Fig. 5 Representative stress–strain curves of compression tests for (a) dry anode, (b) dry cathode, (c) wet anode, and (d) wet cathode materials with SOC equal to 0%, 20%, and 40% SOC. Failure morphology of 0% SOC and 40% SOC does not demonstrate a significant difference. (e) Multiple factors that affect the electrochemical–mechanical properties of the electrode during charging.

Fig. 6 Average stress–strain curves of tensile tests for (a) the dry anode and (b) dry cathode with 0% SOC and 40% SOC. The effect of SOC is notably more pronounced on the anode side compared to the cathode. The failure morphology between 0% SOC and 40% SOC does not exhibit significant differences.

The electrochemical–mechanical properties of electrodes during the charging process are reported to be primarily influenced by several factors (Fig. 5(e)):⁹ (1) particle expansion; (2) particle properties variation; and (3) binder properties variation. During charging, lithium ions intercalate into the anode (e.g., graphite), causing an expansion of the active material. Graphite experiences a lattice volume expansion of up to 13.2% during lithium intercalation.³⁰ Macroscopic thickness measurements indicate a 1.9% average increase in anode thickness as SOC rises from 0% to 40%, contributing to an increase in the effective modulus of the sample. In contrast, although the cathode material is reported to undergo a lattice volume shrinkage of approximately 5% during charging,³¹ its macroscopic thickness does not exhibit significant variation as the state of charge (SOC) increases to 40%. Additionally, phase transitions occur within the anode during charging, governed by the stoichiometric ratio of lithium atoms (x) in the graphite structure. At x = 0, the battery is fully discharged to 0% SOC. During the charging, x increases until x = 1, where the anode achieves full lithiation. Qi et al.³² reported that as x increases, the polycrystalline Young's modulus of Li_xC₆ increases from 32.47 GPa to 108.67 GPa due to phase change. Consequently, at 40% SOC, coexisting phases of partially lithiated graphite enhance the effective modulus. Additionally, lithiation-induced stress improves binder strength by promoting more cohesive contact between the binder and graphite particles.³³ Notably, the influence of SOC on the tensile tests of the anode is more significant than its effect on compression tests. This may be attributed to the fact that the cohesive binder plays a more crucial role in tensile tests than in compression, becoming more brittle at higher SOC.

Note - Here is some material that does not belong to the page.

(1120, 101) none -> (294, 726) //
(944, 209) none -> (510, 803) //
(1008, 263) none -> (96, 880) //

Conversely, dry cathode materials exhibit a negative correlation between SOC and mechanical properties, both in compression (Fig. 5(c)) and tensile tests (Fig. 6(b)). A similar trend is observed in wet cathode materials, where increasing SOC results in a softer material with lower stress resistance.

Unlike the anode, cathode materials show no significant thickness variation during charging. From an electrochemical perspective, delithiation induces phase transitions on the cathode surface, described as LiMO₂ → Li_xMO₂ + (1 − x)Li⁺ + (1 − x)e⁻,³⁴ where x denotes the occupancy of lithium inside the lattice structure, varying from 1 to 0 as SOC increases from 0% to 100%. Microscopically, nano-indentation tests reveal a reduction in Young's modulus with increasing SOC, attributed to intergranular cracking caused by lithium delithiation.³⁵ This crack formation further decreases the effective modulus of the cathode material at higher SOCs.

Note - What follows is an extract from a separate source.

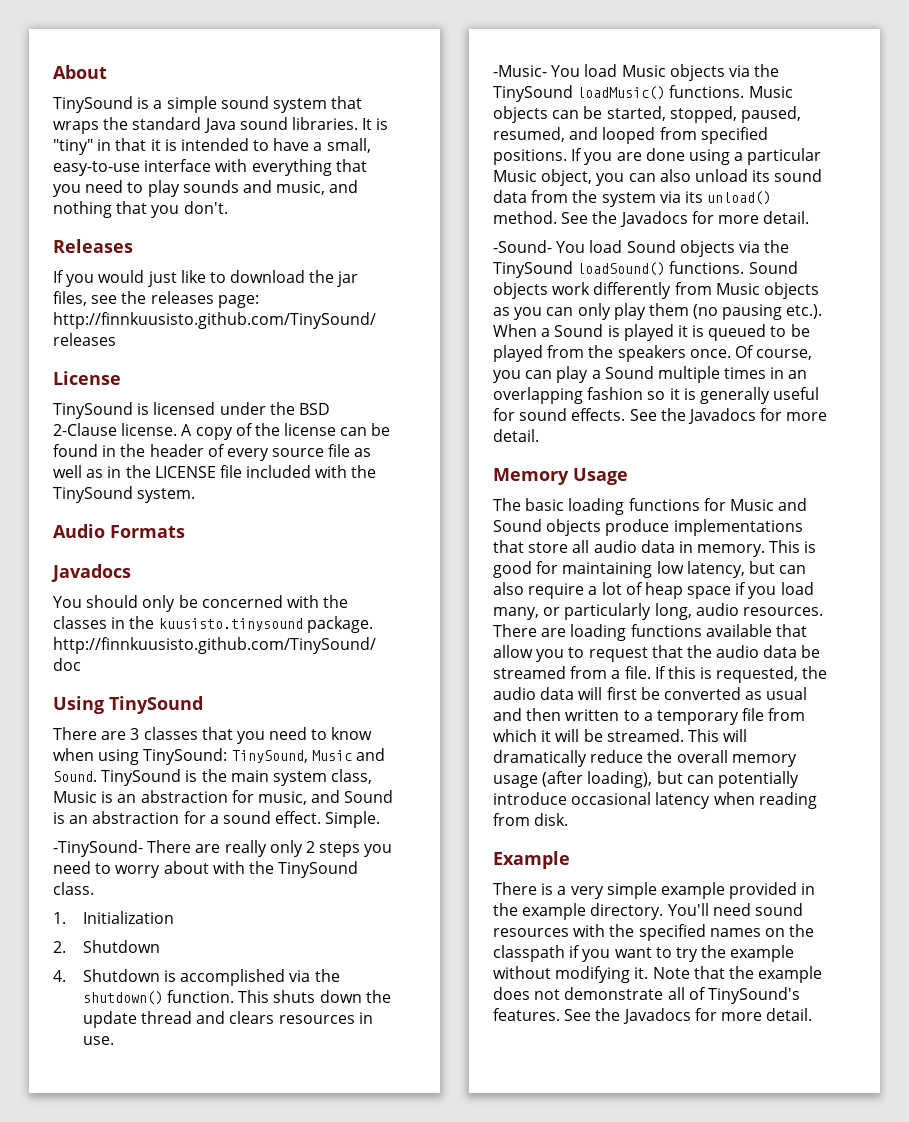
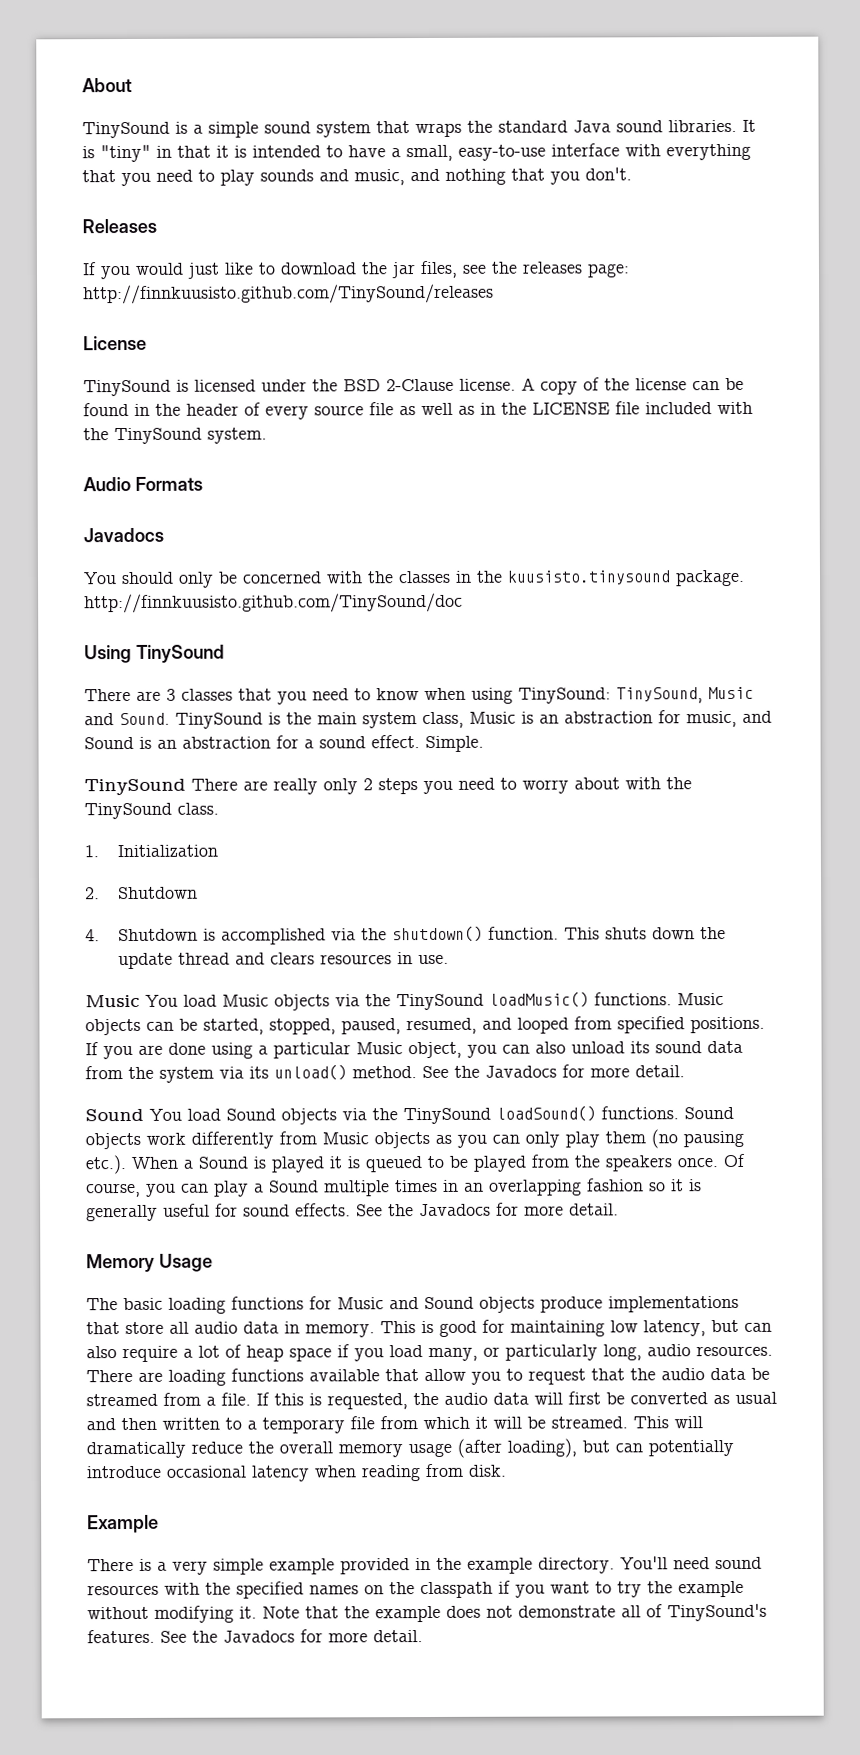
[53,840,143,857] -TinySound- -> [84,778,186,796] TinySound
[493,65,547,77] -Music- -> [85,994,140,1008] Music
[493,240,552,253] -Sound- -> [85,1108,144,1122] Sound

3.1.3 Influence of electrochemical and electrolyte factors on electrodes. To gain deeper insights into the electrochemical and electrolyte coupled effects on electrode materials, five key parameters were identified and analyzed, i.e., effective modulus Ê, transition stress [small sigma, Greek, circumflex]_t, transition strain [small epsilon, Greek, circumflex]_t, failure stress [small sigma, Greek, circumflex]_f, and failure strain [small epsilon, Greek, circumflex]_f. These parameters were normalized using a baseline reference: the failure strain and stress of a 0% SOC dry anode under quasi-static loading. As discussed in Sections 3.1.1 and 3.1.2, electrode mechanical properties are influenced by a combined electrochemical and electrolyte effect. We hypothesize that this combined influence arises from two distinct mechanisms.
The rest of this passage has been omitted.